Every V-10 is a blessing, so we’re tickled Audi still offers its sublime R8 with ten free-breathing cylinders. In the regular R8, that 5.2-liter V-10 is capped at 562 hp and 413 lb-ft, while the hottest R8 Performance cranks it up to 612 hp and 428 lb-ft.
Now we’re really getting into the exotic stuff. It’s good to see Lambo is still the largest champion of natural aspiration, having never offered forced induction on any of its production cars until the current Urus SUV arrived. The Huracan Evo is no exception, as its 5.2-liter V-10—shared with the above Audi R8—uses no assistance to suck in that delicious atmosphere. With upgrades pilfered from the hotter Huracan Performante, 631 hp and 443 lb-ft of torque is on-tap.
Leave it to Ferrari and Lamborghini to stay at the top of the naturally aspirated power charts. That won’t last forever, though; looking at Ferrari’s endless march toward forced induction and hybridification, its time may soon be up. Until then, enjoy the 681 hp and 516 lb-ft from the 6.3-liter V-12 in the 2 + 2 GTC4 Lusso. Be careful not to tack a “T” to the end of the Lusso, as that will get you the 3.8-liter twin-turbo V-8 variant.
You knew the big Lambos had to be the naturally aspirated power kings. The Aventador S is the weakest of the family, nonetheless sporting a stunning 730 hp and 509 lb-ft of torque from its ludicrous 6.5-liter V-12. At a $417,000, it’s also the cheapest way to slide into a new V-12 Lambo.

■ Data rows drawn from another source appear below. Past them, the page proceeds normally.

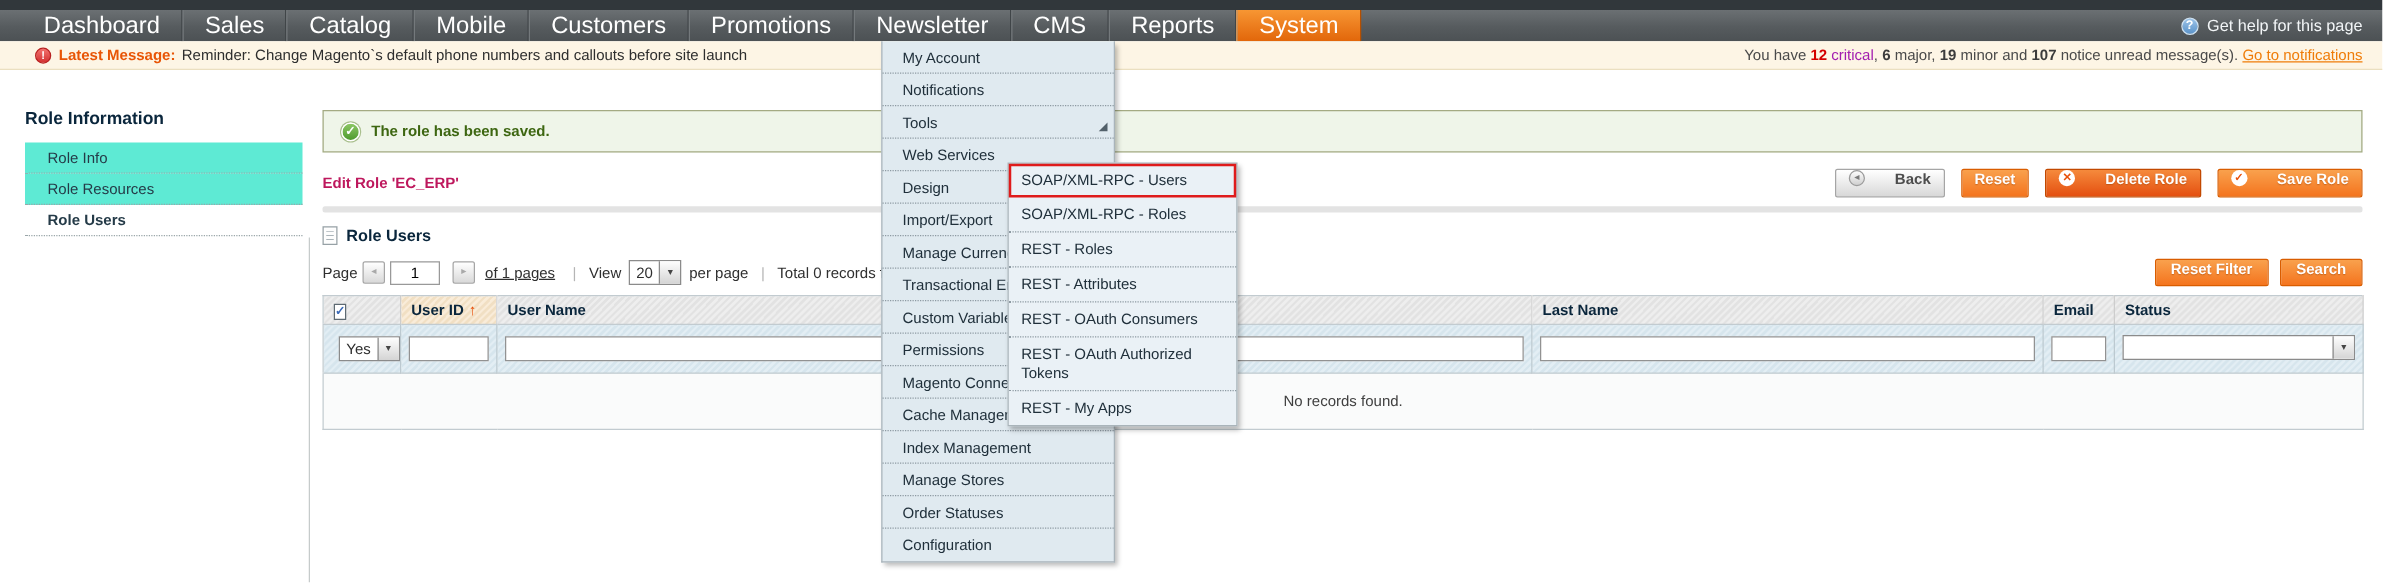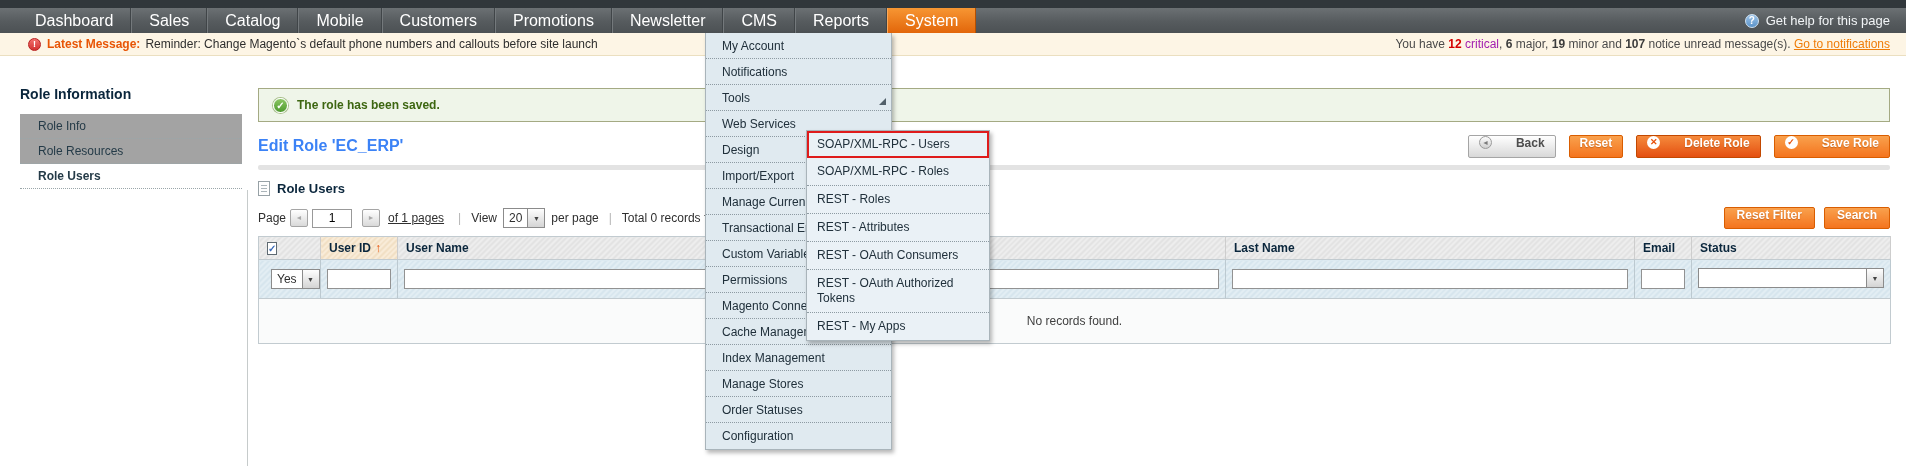--- a/index.html
+++ b/index.html
@@ -16,7 +16,7 @@
     display:flex; align-items:stretch; padding-left:18px;
   }
   .nav-item {
-    display:flex; align-items:center; padding:0 17px; color:#fff; font-size:16px;
+    display:flex; align-items:center; padding:0 17px; color:#fff; font-size:19px;
     border-right:1px solid #404548; border-left:1px solid #74797c; cursor:pointer; white-space:nowrap;
   }
   .nav-item:first-child { border-left:none; }

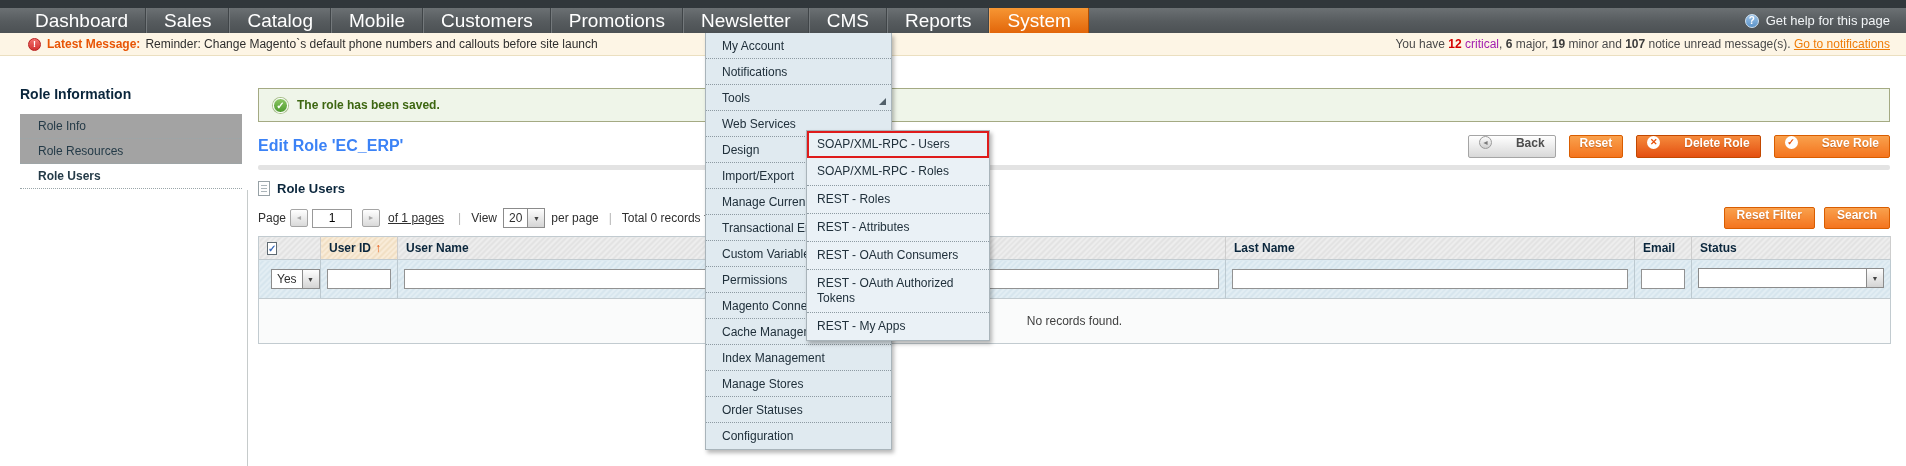--- a/index.html
+++ b/index.html
@@ -42,7 +42,7 @@
   .sidebar { position:absolute; left:20px; top:86px; width:222px; }
   .sidebar-title { font-size:14px; font-weight:bold; color:#0a263c; margin-bottom:12px; }
   .sidebar-item {
-    background:#a3a3a3; border-bottom:1px dotted #9aa6a9; padding:5px 4px 5px 18px;
+    background:#5eead4; border-bottom:1px dotted #9aa6a9; padding:5px 4px 5px 18px;
     color:#253b48; cursor:pointer;
   }
   .sidebar-item.active { background:#ffffff; font-weight:bold; }

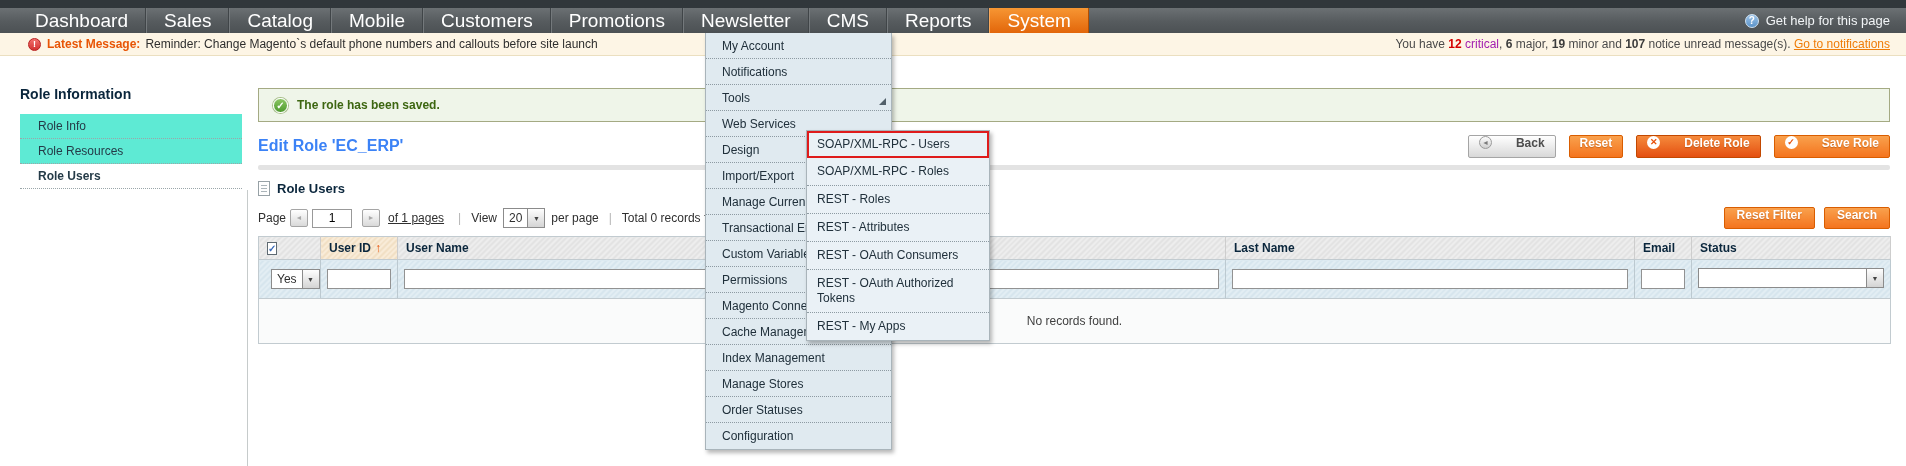--- a/index.html
+++ b/index.html
@@ -55,7 +55,7 @@
   }
   .success-icon { width:15px; height:15px; border-radius:50%; background:linear-gradient(#8cc765,#4e9a2e); border:1px solid #fff; box-shadow:0 0 0 1px #a9bf8d; color:#fff; font-size:10px; font-weight:bold; line-height:14px; text-align:center; margin:0 9px 0 4px; flex:0 0 auto; }
   .header-row { margin-top:12px; height:24px; display:flex; align-items:center; }
-  .page-title { font-size:16px; font-weight:bold; color:#3b82f6; }
+  .page-title { font-size:12px; font-weight:bold; color:#be185d; }
   .action-btns { margin-left:auto; display:flex; gap:13px; }
   .btn { display:inline-flex; align-items:flex-start; gap:24px; height:23px; padding:0 10px; font-size:12px; font-weight:bold; border-radius:2px; cursor:pointer; white-space:nowrap; }
   .btn-back { background:linear-gradient(#ffffff,#d8d8d8); border:1px solid #a5a5a5; color:#4d4d4d; }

Here it is—the most powerful naturally aspirated production car on the planet. The 812’s 6.5-liter V-12 spits out a tremendous 789 and 530 lb-ft of torque, enough for a 0-60 run of 2.8 seconds and a top speed of 211 mph. As you’d imagine, it’s one of the greatest cars ever made by any metric—so sublime, in fact, we named it an Automobile All-Star in 2019.